Baqa al-Gharbiyye is a predominantly Arab city in the Haifa District of Israel, with a population of 29,035 in 2017. It is considered a commercial and industrial center for nearby towns, villages and kibbutzim and also boasts Al-Qasemi Academic College of Education, with a combined Arab and Jewish faculty.
Rothschild Boulevard, one of the first streets built in the city of Tel Aviv a little over 100 years ago, is one of the most important and iconic streets in Tel Aviv. Located in the heart of the White City, Rothschild Boulevard is a commercial center, with major financial institutions lining the street, a cultural center, with the main theater and concert hall of Tel Aviv, a culinary center, and a leisure center, with the center of the boulevard popular with dog walkers, bikers, and and just everyone stopping off at the popular coffee kiosks.
Kibbutz Be'eri established in 1946 in southern Israel is located in the north western Negev desert near the border with The Gaza Strip and has a population of just over 1,000.
Beeri’s main lines of business are agriculture, industry such Beeri Printing, and various entrepreneurs such as handmade boutique cheeses.
Rosh Hanikra, a geological formation on the border between Israel and Lebanon is a white chalk cliff face which opens up into spectacular grottos, formed by the sea action on the soft chalk. Rosh Hanikra has served as a passage point for trade caravans and armies between Lebanon, Syria, Israel, Egypt, and Africa. During the Second World War, railway tunnels were blasted through the nearby rocks for trains running along the Cairo-Istanbul line.
The Israel Museum is Israel's largest cultural institution and is ranked among the world's leading art and archaeology museums. The museum has a collection of nearly 500,000 objects.
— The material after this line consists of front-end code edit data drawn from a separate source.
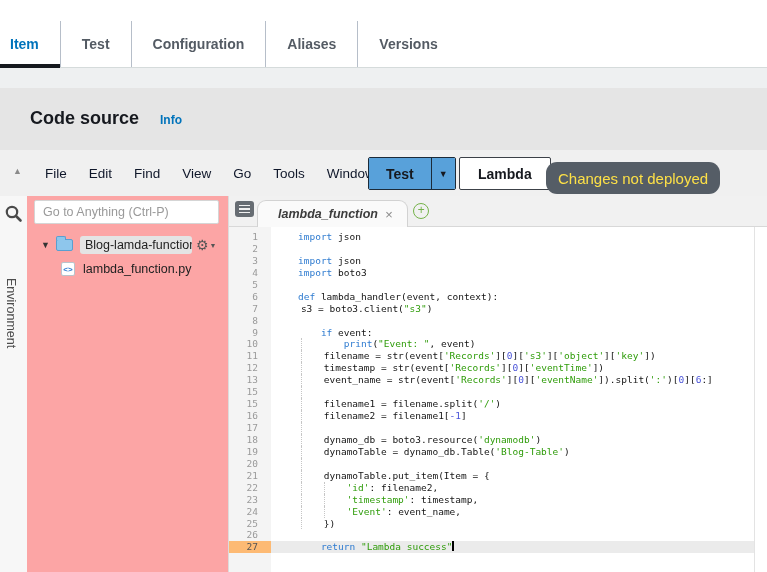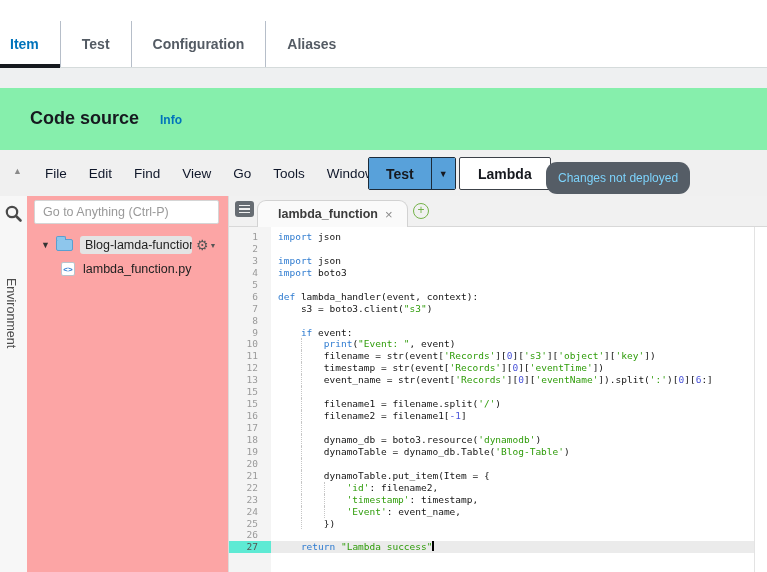--- a/index.html
+++ b/index.html
@@ -13,21 +13,21 @@
   .nav-tab { position:relative; padding:0 21px; height:46px; display:flex; align-items:center;
     font-size:14px; font-weight:bold; color:#545b64; cursor:pointer; }
   .nav-tab:first-child { padding-left:10px; padding-right:21px; }
   .nav-tab + .nav-tab { border-left:1px solid #b6bec9; }
   .nav-tab.active { color:#0073bb; }
   .nav-tab.active::after { content:""; position:absolute; left:0; right:0; bottom:-1px;
     height:4px; background:#16191f; }
 
   
   #band { position:absolute; left:0; top:68px; width:767px; height:20px; background:#eef0f1; }
-  #cs-header { position:absolute; left:0; top:88px; width:767px; height:62px; background:#86efac; }
+  #cs-header { position:absolute; left:0; top:88px; width:767px; height:62px; background:#e5e5e5; }
   #cs-title { position:absolute; left:30px; top:20px; font-size:18px; font-weight:bold; color:#16191f; }
   #cs-info { position:absolute; left:128px; top:25px; font-size:12px; font-weight:bold;
     color:#0073bb; cursor:pointer;margin-left:32px; }
 
   
   #ide { position:absolute; left:0; top:150px; width:767px; height:422px; background:#fff; }
 
   
   #menubar { position:absolute; left:0; top:0; width:767px; height:46px; background:#f0f0f0; }
   #collapse-tri { position:absolute; left:13px; top:16px; font-size:9px; color:#8a8a8a; }
@@ -39,21 +39,21 @@
     border:1px solid #1c2b39; border-radius:2px; overflow:hidden; cursor:pointer; }
   #test-main { background:#58a1da; padding:0 17px; display:flex; align-items:center;
     font-size:14px; font-weight:bold; color:#16191f; }
   #test-arrow { background:#58a1da; width:24px; border-left:1px solid #1c2b39;
     display:flex; align-items:center; justify-content:center; font-size:9px; color:#16191f; }
   #deploy-btn { position:absolute; left:459px; top:7px; height:33px; padding:0 18px;
     background:#fff; border:1px solid #3c4148; border-radius:2px; display:flex; align-items:center;
     font-size:14px; font-weight:bold; color:#16191f; cursor:pointer; }
   #status-badge { position:absolute; left:546px; top:12px; height:22px; padding:16px 12px;
     background:#555d66; border-radius:11px; display:flex; align-items:center;
-    font-size:12px; color:#7dd3fc; }
+    font-size:15px; color:#fde047; }
 
   
   #left-strip { position:absolute; left:0; top:46px; width:27px; height:376px; background:#f7f7f7; }
   #search-icon { position:absolute; left:4px; top:8px; }
   #env-label { position:absolute; left:18px; top:82px; transform:rotate(90deg);
     transform-origin:left top; white-space:nowrap; font-size:12.5px; color:#4d4d4d; }
 
   
   #tree-panel { position:absolute; left:27px; top:46px; width:201px; height:376px; background:#fca5a5; }
   #goto-input { position:absolute; left:7px; top:4px; width:185px; height:24px;
@@ -75,62 +75,63 @@
     align-items:center; cursor:pointer; }
   #file-icon { margin-left:34px; width:14px; height:14px; background:#fff; border:1px solid #b9c4cc;
     border-radius:2px; display:flex; align-items:center; justify-content:center;
     font-size:8px; font-weight:bold; color:#2e7bd0; }
   #file-label { margin-left:8px; font-size:12.5px; color:#222; }
 
   
   #editor-col { position:absolute; left:228px; top:46px; width:539px; height:376px;
     border-left:1px solid #dcdcdc; background:#fff; }
   #tabstrip { position:absolute; left:0; top:0; width:539px; height:31px; background:#f1f1f1;
-    border-bottom:1px solid #d8d8d8; }
+    border-bottom:1px solid #d8d8d8;font-style:italic; }
   #tablist-btn { position:absolute; left:6px; top:5px; width:19px; height:16px; background:#666c72;
     border-radius:3px; display:flex; flex-direction:column; justify-content:center; gap:2px;
     align-items:center; cursor:pointer; }
   #tablist-btn i { display:block; width:11px; height:1.5px; background:#f0f0f0; }
   #editor-tab { position:absolute; left:28px; top:4px; height:27px; padding:0 14px 0 20px;
     background:#fafafa; border:1px solid #d2d2d2; border-bottom:none; border-radius:9px 9px 0 0;
     display:flex; align-items:center; cursor:pointer; }
   #editor-tab-label { font-size:12.5px; font-weight:bold; color:#3c3c3c; }
   #tab-close { margin-left:7px; font-size:13px; color:#8a8a8a; cursor:pointer; }
   #new-tab { position:absolute; left:184px; top:7px; width:16px; height:16px; border:1.5px solid #75b34a;
     border-radius:50%; color:#75b34a; font-size:12px; line-height:13px; text-align:center; cursor:pointer; }
 
   
   #code-area { position:absolute; left:0; top:31px; width:539px; height:345px; display:flex;
     background:#fff; }
   #gutter { width:42px; background:#f4f4f4; padding-top:4px; }
   .gut-row { height:11.95px; line-height:11.95px; text-align:right; padding-right:13px;
     font-family:"DejaVu Sans Mono", monospace; font-size:9.5px; color:#9a9a9a; }
-  .gut-row.act { background:#5eead4; color:#555; }
+  .gut-row.act { background:#fdba74; color:#555; }
   #code-pre { flex:1; padding-top:4px; overflow:hidden; border-right:1px solid #e3e3e3;
     margin-right:13px; cursor:text; }
   .code-line { position:relative; height:11.95px; line-height:11.95px; white-space:pre;
     font-family:"DejaVu Sans Mono", monospace; font-size:9.5px; color:#141414; padding-left:7px; }
   .code-line.act { background:#ebebeb; }
   .guide { position:absolute; top:0; height:100%; border-left:1px dotted #c6c6c6; }
-  .tok-k { color:#2e7bd0; }
+  .tok-k { color:#2e7bd0;margin-left:20px; }
   .tok-s { color:#2F9C0A; }
   .tok-n { color:#4953d8; }
   .tok-t { color:#141414; }
   .caret { display:inline-block; width:1.5px; height:10px; background:#000; vertical-align:-1px; }
 </style>
 </head>
 <body>
 
 <div id="stage">
 
   <div id="nav-tabs">
       <div class="nav-tab active">Item</div>
       <div class="nav-tab">Test</div>
       <div class="nav-tab">Configuration</div>
       <div class="nav-tab">Aliases</div>
+      <div class="nav-tab">Versions</div>
     </div>
 
   <div id="band"></div>
 
   <div id="cs-header">
     <div id="cs-title">Code source</div>
     <div id="cs-info">Info</div>
   </div>
 
   <div id="ide">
It includes The Shrine of the Book which houses the Dead Sea Scrolls which are some of the oldest Biblical scrolls ever found.
Machane Yehuda Market
Machane Yehuda Market in the center of Jerusalem, one of the most beautiful markets and familiar icons in Israel, has remained authentic, blending the old-fashioned with the cutting-edge.
In Machane Yehuda you can find everything, ranging from clothes to housewares; flowers, art, accessories; and every variety of fresh and specialty food: sweets, baked goods, meat, fish, eggs, produce, spices, dairy products, wines and so much more. It is also a great venue for Jerusalem’s night life, with restaurants, bars and intimate music clubs.
Acre, most commonly spelled Akko is a city in the coastal plain region in Israel's Northern District. The city, which occupies an important location, helped it become one of the oldest cities in the world, continuously inhabited since the Middle Bronze Age, some 4,000 years ago.
Acre's mixed population was 48,303 in 2017 and includes Jews, Muslims, Christians Druze and Bahai's for whom it is their holiest city.